# [Try it]
From the entries that follow, copy each line containing the word "gridline".

**** Available data ****

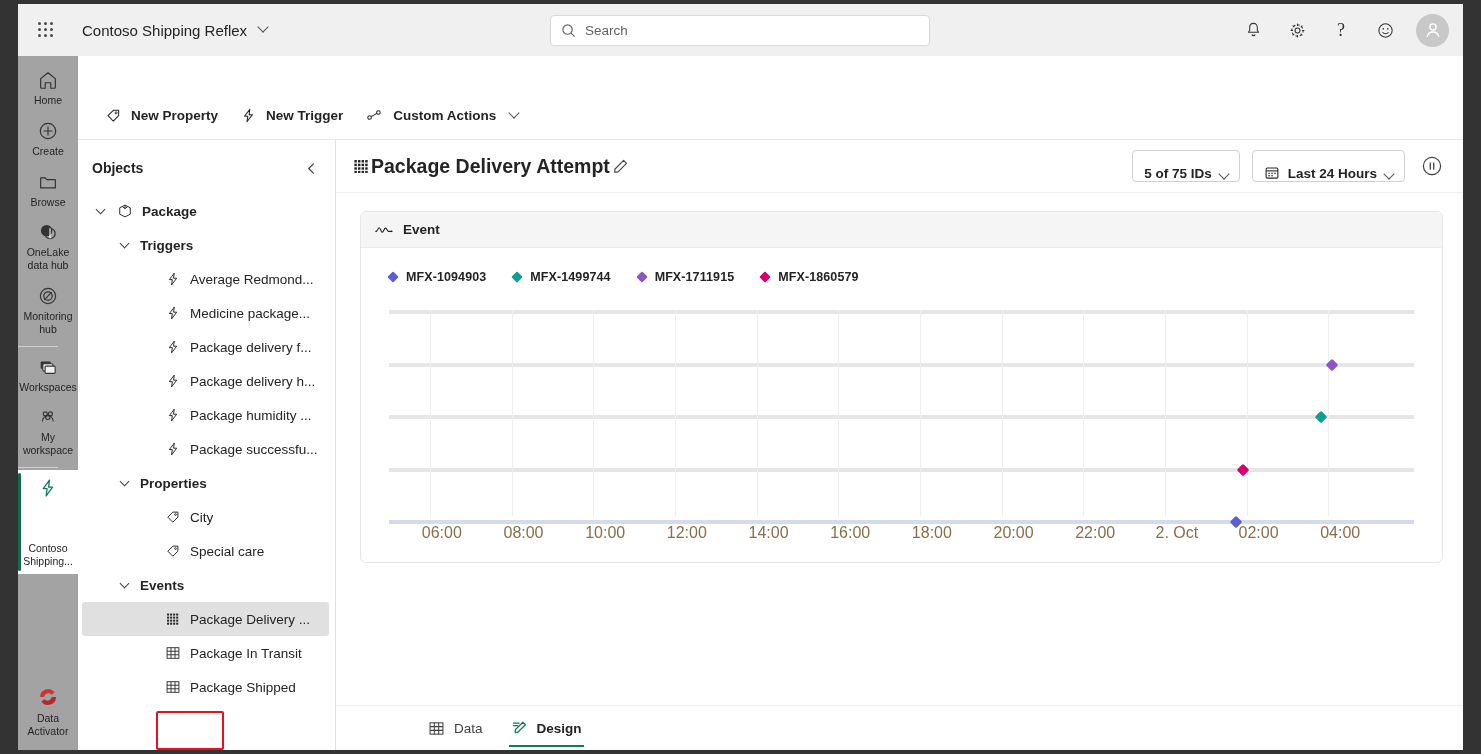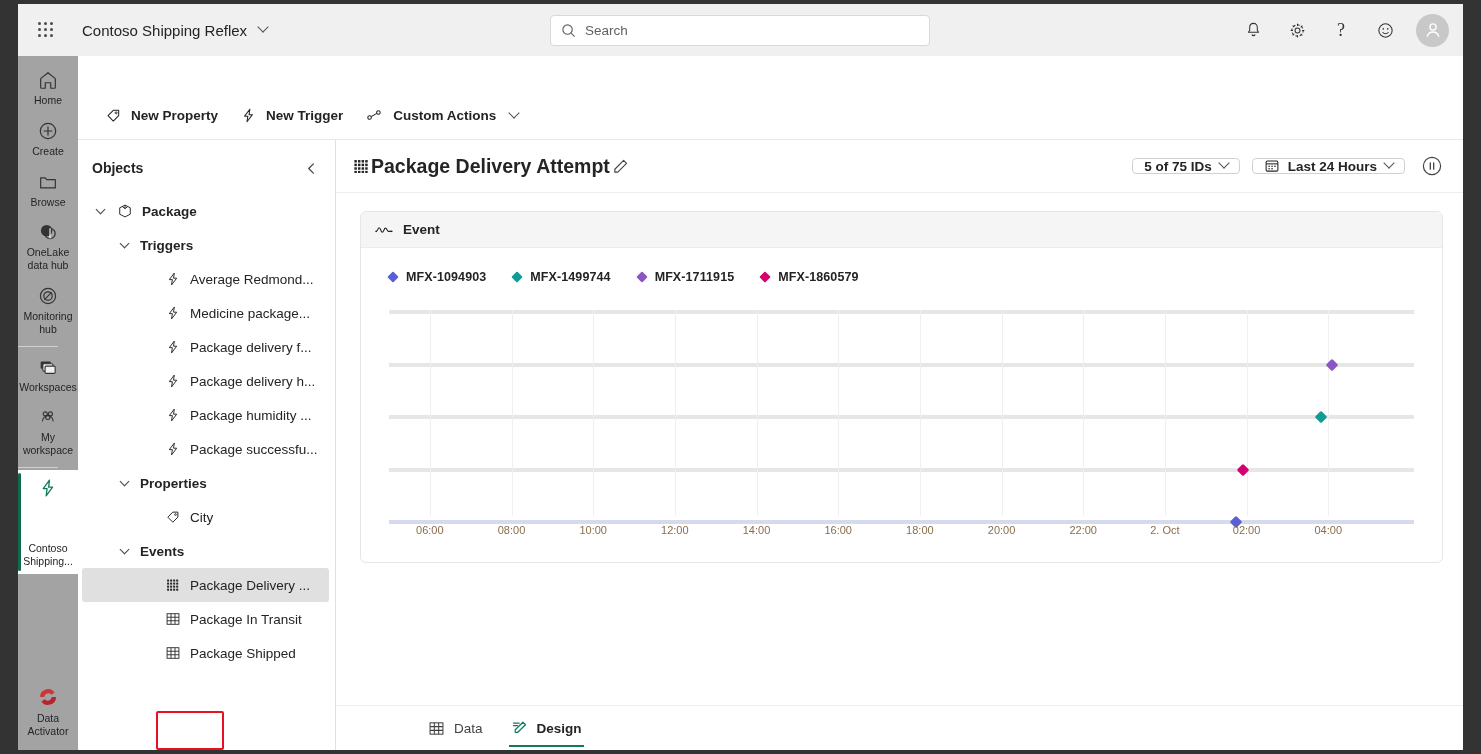--- a/index.html
+++ b/index.html
@@ -137,22 +137,22 @@
     height: 53px; flex:0 0 53px;
     display:flex; align-items:center;
     padding: 0 16px 0 16px;
     border-bottom:1px solid #eeeeee;
   }
   .canvas-title { display:flex; align-items:center; }
   .canvas-title h1 { font-size:19.5px; font-weight:600; color:#242424; }
   .edit-btn { width:22px;height:22px;display:flex;align-items:center;justify-content:center;cursor:pointer;}
   .head-right { margin-left:auto; display:flex; align-items:center; gap:12px; }
   .pill {
-    height: 16px; border:1px solid #d1d1d1; border-radius:4px;
-    display:flex; align-items:center; gap:8px; padding: 0 11px;
+    height: 32px; border:1px solid #d1d1d1; border-radius:4px;
+    display:flex; align-items:flex-end; gap:8px; padding: 0 11px;
     background:#fff; cursor:pointer;
   }
   .pill .ptxt { font-size:13.5px; color:#242424; font-weight:600; }
   .pause-btn {
     width:30px;height:30px;border-radius:50%;
     display:flex;align-items:center;justify-content:center;cursor:pointer;
   }
   .canvas {
     flex:1; padding: 18px 20px 0 24px; min-height:0; overflow:hidden;
   }
@@ -179,22 +179,23 @@
   .plot { position:absolute; left:28px; right:28px; top:62px; height: 210px; }
   .gridline { position:absolute; left:0; right:0; height:4px; background:#e6e6e6; }
   .gridline.axis { background:#d5dbec; }
   .vline { position:absolute; top:0; bottom:4px; width:1px; background:#efefef; }
   .pt {
     position:absolute; width:9px; height:9px; transform: translate(-50%,-50%) rotate(45deg);
     border-radius:1.5px;
   }
   .xaxis { position:absolute; left:28px; right:28px; top: 276px; height:18px; }
   .xtick {
-    position:absolute; font-size:11px; color:#8a6e4b; transform: translateX(-50%);
+    position:absolute; font-size:16px; color:#8a6e4b; transform: translateX(-50%);
     white-space:nowrap;
+    margin-left:12px;
   }
   
   .bottom {
     height: 45px; flex:0 0 45px; background:#fff;
     display:flex; align-items:center; padding-left: 80px; gap: 4px;
     border-top:1px solid #eeeeee;
   }
   .btab {
     display:flex; align-items:center; gap:9px; height:36px;
     padding: 0 12px; cursor:pointer; position:relative;
@@ -477,20 +478,30 @@
               </div>
               <div class="node ind3">
                 <span class="twisty"></span>
                 <span class="nicon">
                   <svg width="16" height="16" viewBox="0 0 20 20">
                     <path d="M3.5 10.2 9.8 3.9h6.3v6.3L9.8 16.5z" fill="none" stroke="#242424" stroke-width="1.2" stroke-linejoin="round"></path>
                     <circle cx="13.1" cy="6.9" r="1.1" fill="none" stroke="#242424" stroke-width="1.1"></circle>
                   </svg>
                 </span>
                 <span class="nlbl">City</span>
+              </div>
+              <div class="node ind3">
+                <span class="twisty"></span>
+                <span class="nicon">
+                  <svg width="16" height="16" viewBox="0 0 20 20">
+                    <path d="M3.5 10.2 9.8 3.9h6.3v6.3L9.8 16.5z" fill="none" stroke="#242424" stroke-width="1.2" stroke-linejoin="round"></path>
+                    <circle cx="13.1" cy="6.9" r="1.1" fill="none" stroke="#242424" stroke-width="1.1"></circle>
+                  </svg>
+                </span>
+                <span class="nlbl">Special care</span>
               </div>
               <div class="node ind2">
                 <span class="twisty">
                   <span class="cv"></span>
                 </span>
                 <span class="nlbl bold">Events</span>
               </div>
               <div class="node ind3 selected">
                 <span class="twisty"></span>
                 <span class="nicon">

****

# [Result of the exercise]
   .gridline { position:absolute; left:0; right:0; height:4px; background:#e6e6e6; }
   .gridline.axis { background:#d5dbec; }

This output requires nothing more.